就算漫天的雪花冰封了整个世界,他的怀抱也始终是温暖的。
这是他身为父亲的责任。
也是他生命全部的意义。
第100章 冰冷
雪越来越大了,大朵大朵从天空落下地面。
水泥路面上的积雪也越来越厚了。
行走,慢慢变得有些艰难起来。
水泥路的前方,因为地上的积雪和天空中飘舞的雪花,无论天空还是地面,都变成了白茫茫一片。
树林里因为树冠的遮挡,地面上的积雪倒不是很多。
路上的大多数时间丫丫都在睡觉,她醒来的时候,吕超担心水泥路上的积雪刺伤她的眼睛,会带她进入树林中玩耍,等她瞌睡了,再带着她继续上路。
从上午,到下午。
走走,停停。
又向前艰难地行走了半个小时之后,吕超在路边看到了一块大石头,于是走过去把石头上的积雪给清理了,然后在石头上坐了下来。
小黑不知道去了哪里。
不过吕超并不担心。
他通过山洞里的游戏,已经知道了狼的视觉、嗅觉系统是怎么运转的。
小黑应该一直保持在嗅觉能感应到他们父女的范围内,只要他吹一声狗哨,它就会从树林中跑回到他们身边来。

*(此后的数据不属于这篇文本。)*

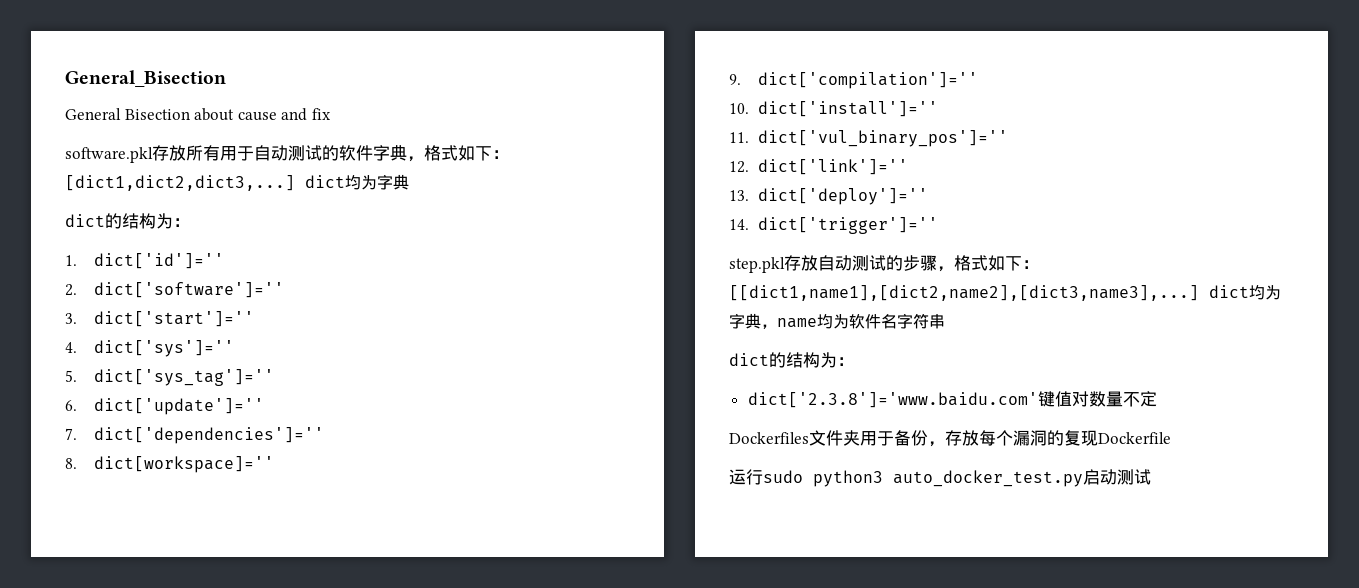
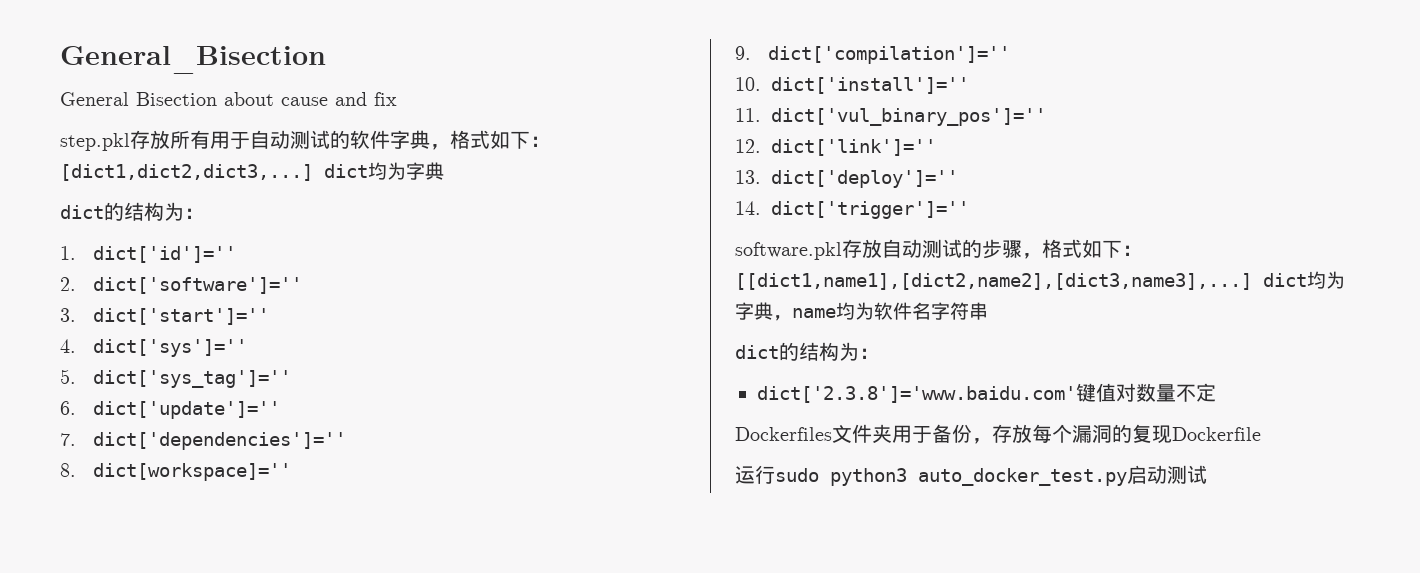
[65,147,153,163] software.pkl -> [60,133,130,151] step.pkl
[729,257,785,273] step.pkl -> [735,242,842,260] software.pkl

“雪,这是雪,是从天上飘下来的雪。”吕超指着地面上的雪,向丫丫进行着人类语言的教育。
“雪,雪。”丫丫指着地上的积雪,慢慢扩充着她的词汇量。
“丫丫你太棒了!终于又会多说一个词了!”吕超对丫丫的进步很是惊喜。
男人大部分是沉默寡言的,在教小孩子说话方面,和女人相比有着天生的劣势。为了不至于丫丫长大之后变成哑巴,吕超一直努力想要对她多说些话,但多说话这种事情,对他这个二十多年来都很沉默寡言的人来说,确实有些勉为其难。